The PIC/IISA Impact Investing Report is aimed at closing the knowledge gap, which needs to be addressed in order to advance impact investing on the African continent. Photo: Pixabay

JOHANNESBURG – The Public Investment Corporation (PIC) SOC Limited and Impact Investing South Africa (IISA) launched the first Africa Impact Report 2019. 

The report is aimed at closing the knowledge gap, which needs to be addressed in order to advance impact investing on the African continent. It does so by advocating a sound investment case for African economies, so that impact investing becomes a catalyst for collaboration between governments and private investors. 

Impact investing has the explicit intent of generating measurable social or environmental benefits alongside sound financial returns for investors. Impact investments provide capital to address social and/or environmental challenges.

Sholto Dolamo, Executive Head: Research and Projects Developments at the PIC, said the report would improve the knowledge base for impact investing. 

“The PIC appreciates the opportunity to contribute to develop a body of knowledge that can meaningfully inform investment decisions and feasible opportunities for impact investing. As a long term investor, the PIC believes impact investing must be elevated as a strategic investment priority if we want to progress towards achieving the United Nations (UN) 17 Sustainable Development Goals (SDGs),” he said.

The IISA is working to identify focus areas and a set of strategies to support growth in South Africa’s impact investment market. The IISA will be hosting the Global Steering Group (GSG) Summit 2020 in Johannesburg next year and are partnering with Kenya, Zambia, Nigeria and Ghana to shape a Pan-African agenda for the Summit.

The report presents a summary of impact investment-related information, research and recommendations from a range of government and private sector sources. It also presents a baseline assessment of progress made with respect to the UN SDGs and the African Union (AU) Agenda 2063, macroeconomic growth prospects, capital availability and sector-specific opportunities. 

The report outlines the needs for further work to be done to identify solutions to these gaps to ensure Impact Investors into Africa can appropriately benchmark their return, risk and impact requirements. It identifies Infrastructure bedrock, Industrialisation catalyst and Intra-regional trade for economic independence and inclusivity as being critical to achieving impact investing in Africa.

Chairman of Impact Investing South Africa, Elias Masilela, said the role of impact investing was critical in terms of helping to eradicate poverty and inequality.  

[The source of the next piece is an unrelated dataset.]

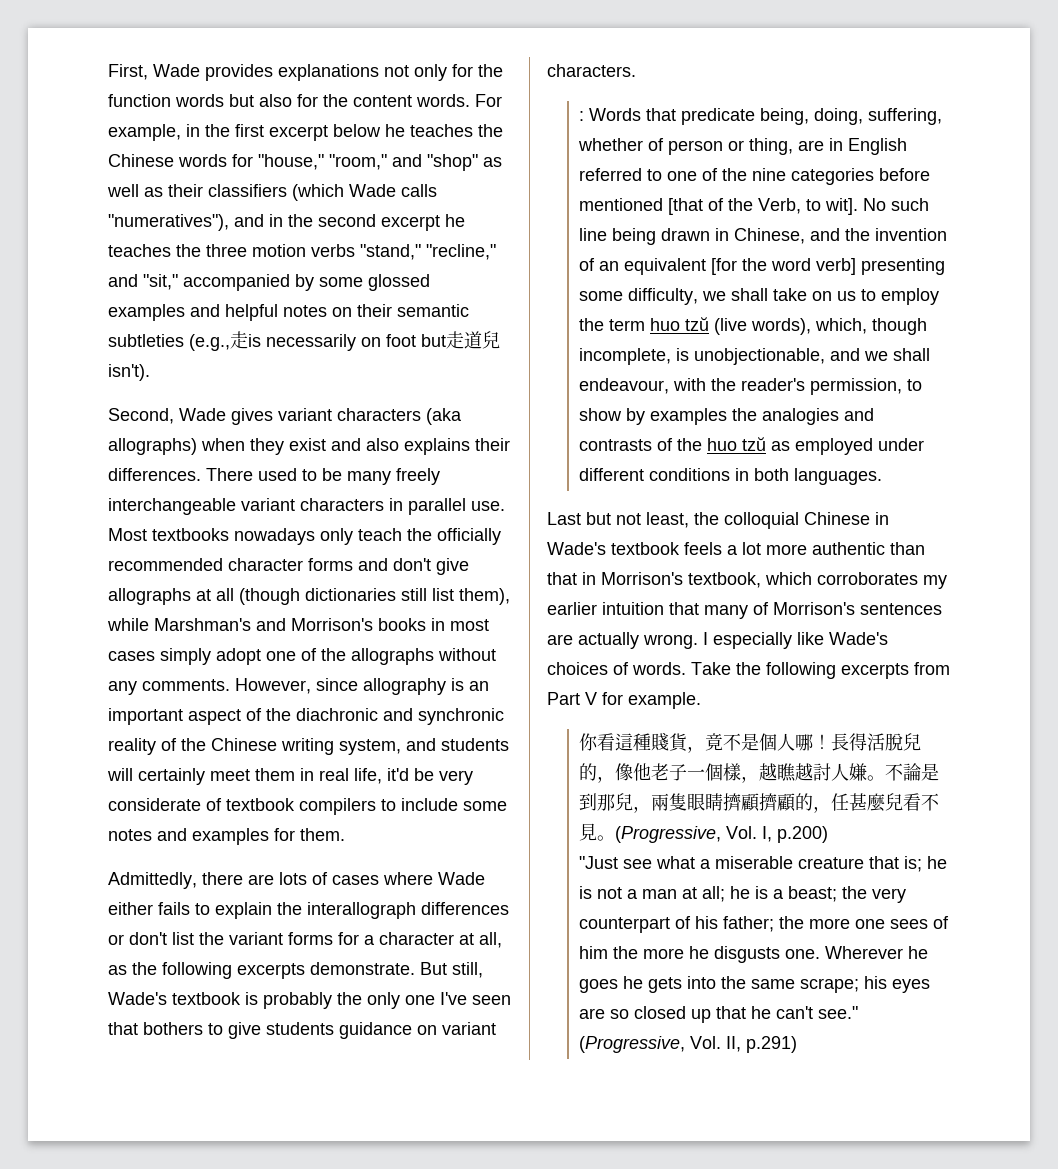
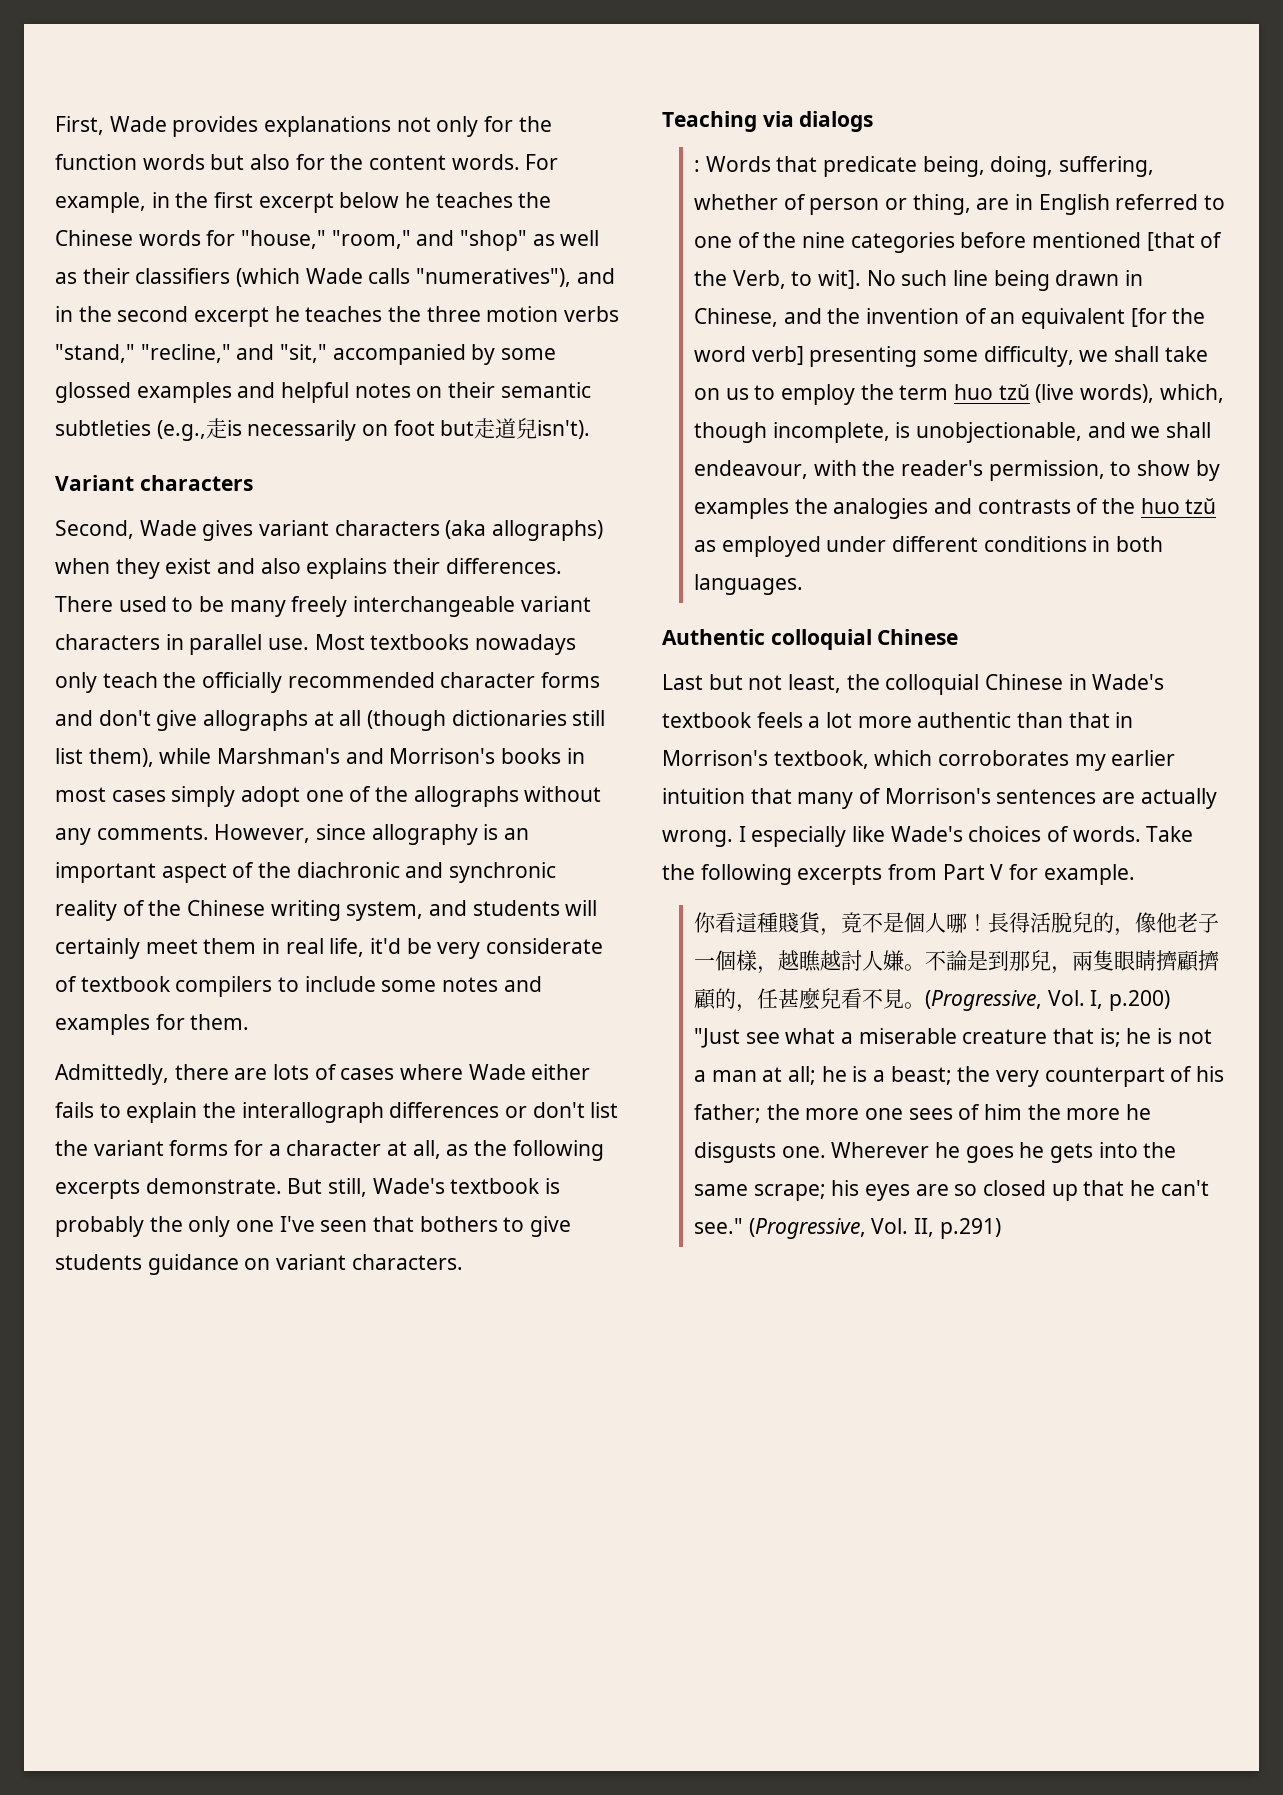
+ Variant characters
+ Teaching via dialogs
+ Authentic colloquial Chinese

“This is a major turning point in investing thinking in South Africa and for the continent. The impact investing movement is mindful that governments around the world have failed to make meaningful progress towards implementing the Millennium Development Goals and there is no room for failing with the SDGs. The need, not only for a private sector partnership but also leadership, is at the heart of this movement. 

The role of pension funds and asset managers, such as the PIC, is critical in the realisation of our societal aspirations such as the eradication of poverty and inequality. It is essential to conscientise policy makers, the owners and the allocators of capital about the urgent need to invest appropriately to reduce social and economic gaps. We need to double our focus on investments that have a positive human impact. We cannot delay any further. If we do, we would have failed society and ourselves,” he said.

An Early Childhood Development (ECD) social impact bond launched in 2018 aimed to boost human capital in line with the World Bank’s focus on human capital as a key enabler in a country’s economic development. This bond uses an innovative financing mechanism that represents the first Social Impact Bond focused on ECD to be launched in the Global South. 

The World Bank last year launched its annual Development Report with a special focus on human capital. It created a human capital index and South Africa was ranked 126 out of 150 countries for which sufficient data was available to construct the index. This meant it was ranked below all our neighbours except for Lesotho, for which there was not sufficient data available for a ranking.

Africa is only fairly on course to achieve three of the seventeen SDGs. These are Life on Land, Climate Action and Equality. Besides the lack of data, where the SDG’s are unable to be tracked accurately, there is a considerable SDG financing gap. 

This gap is considered to be between $500 billion to $1.2 trillion annually. Furthermore, more evidence has found that SDG 7 (affordable and clean energy) is acting as an enabler to achieve other SDG objectives.